Exact copy, no pictures: return all the records as they stand.

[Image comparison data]
________________________________________

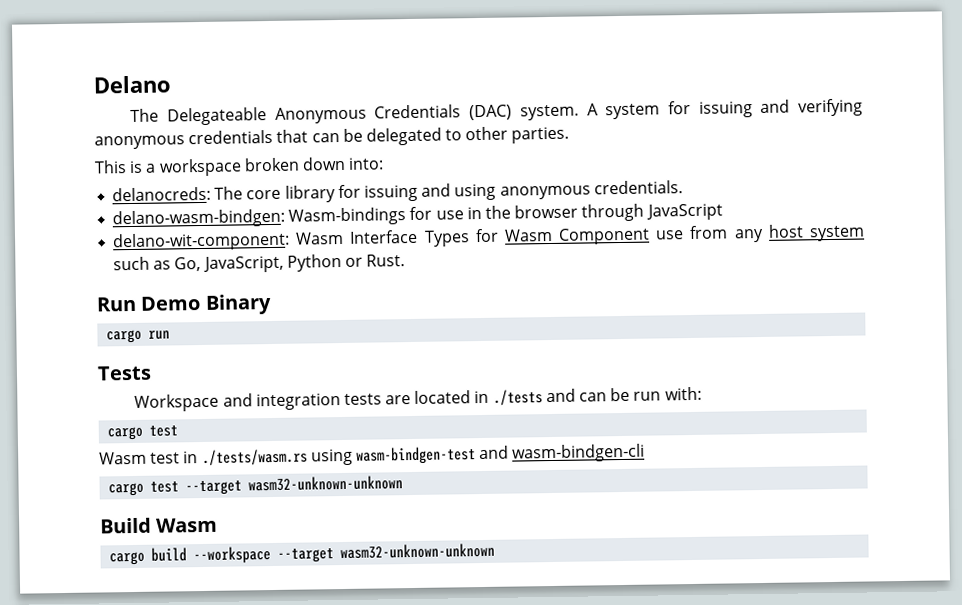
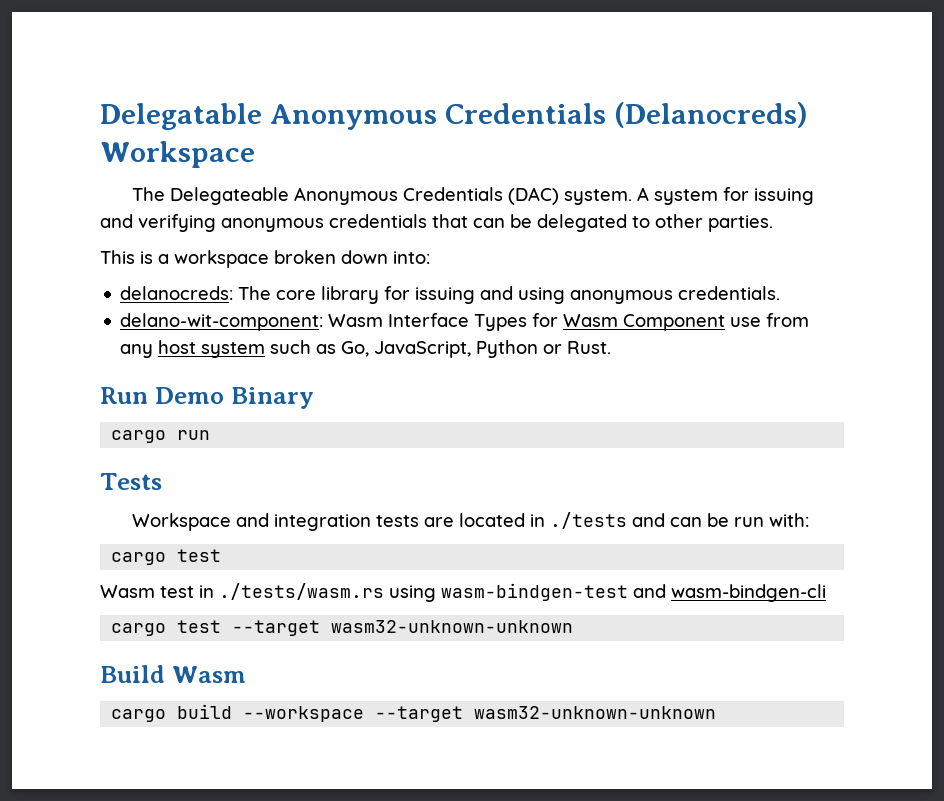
- Delano
+ Delegatable Anonymous Credentials (Delanocreds) Workspace
- delano-wasm-bindgen: Wasm-bindings for use in the browser through JavaScript

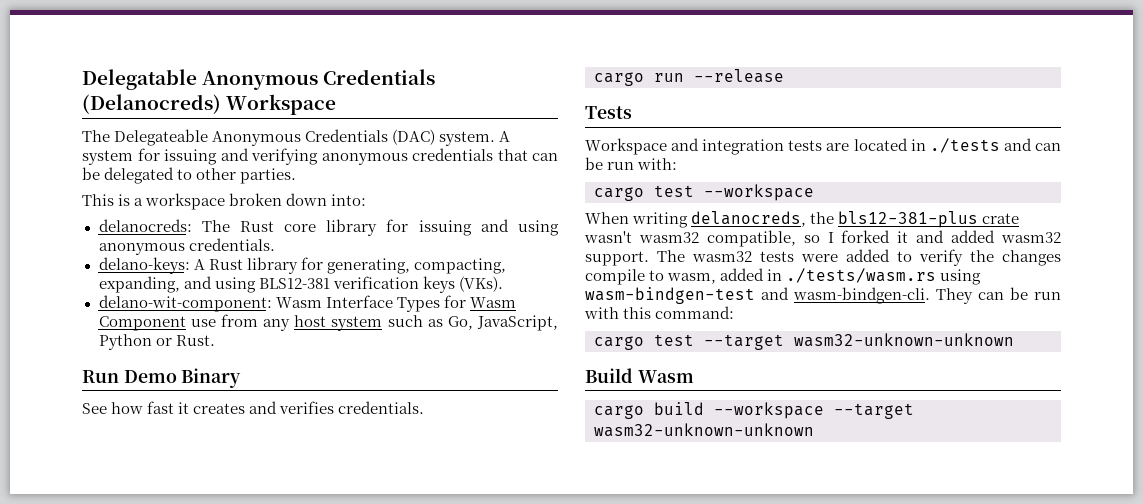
- delanocreds: The core library for issuing and using anonymous credentials.
+ delanocreds: The Rust core library for issuing and using anonymous credentials.
+ delano-keys: A Rust library for generating, compacting, expanding, and using BLS12-381 verification keys (VKs).
+ See how fast it creates and verifies credentials.
- cargo run
+ cargo run --release
  Workspace and integration tests are located in ./tests and can be run with:
- cargo test
- Wasm test in ./tests/wasm.rs using wasm-bindgen-test and wasm-bindgen-cli
+ cargo test --workspace
+ When writing delanocreds, the bls12-381-plus crate wasn't wasm32 compatible, so I forked it and added wasm32 support. The wasm32 tests were added to verify the changes compile to wasm, added in ./tests/wasm.rs using wasm-bindgen-test and wasm-bindgen-cli. They can be run with this command:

________________________________________

> **SOLUTION TO THE PROBLEM**
- Delano
+ Delegatable Anonymous Credentials (Delanocreds) Workspace
- delano-wasm-bindgen: Wasm-bindings for use in the browser through JavaScript

- delanocreds: The core library for issuing and using anonymous credentials.
+ delanocreds: The Rust core library for issuing and using anonymous credentials.
+ delano-keys: A Rust library for generating, compacting, expanding, and using BLS12-381 verification keys (VKs).
+ See how fast it creates and verifies credentials.
- cargo run
+ cargo run --release
  Workspace and integration tests are located in ./tests and can be run with:
- cargo test
- Wasm test in ./tests/wasm.rs using wasm-bindgen-test and wasm-bindgen-cli
+ cargo test --workspace
+ When writing delanocreds, the bls12-381-plus crate wasn't wasm32 compatible, so I forked it and added wasm32 support. The wasm32 tests were added to verify the changes compile to wasm, added in ./tests/wasm.rs using wasm-bindgen-test and wasm-bindgen-cli. They can be run with this command:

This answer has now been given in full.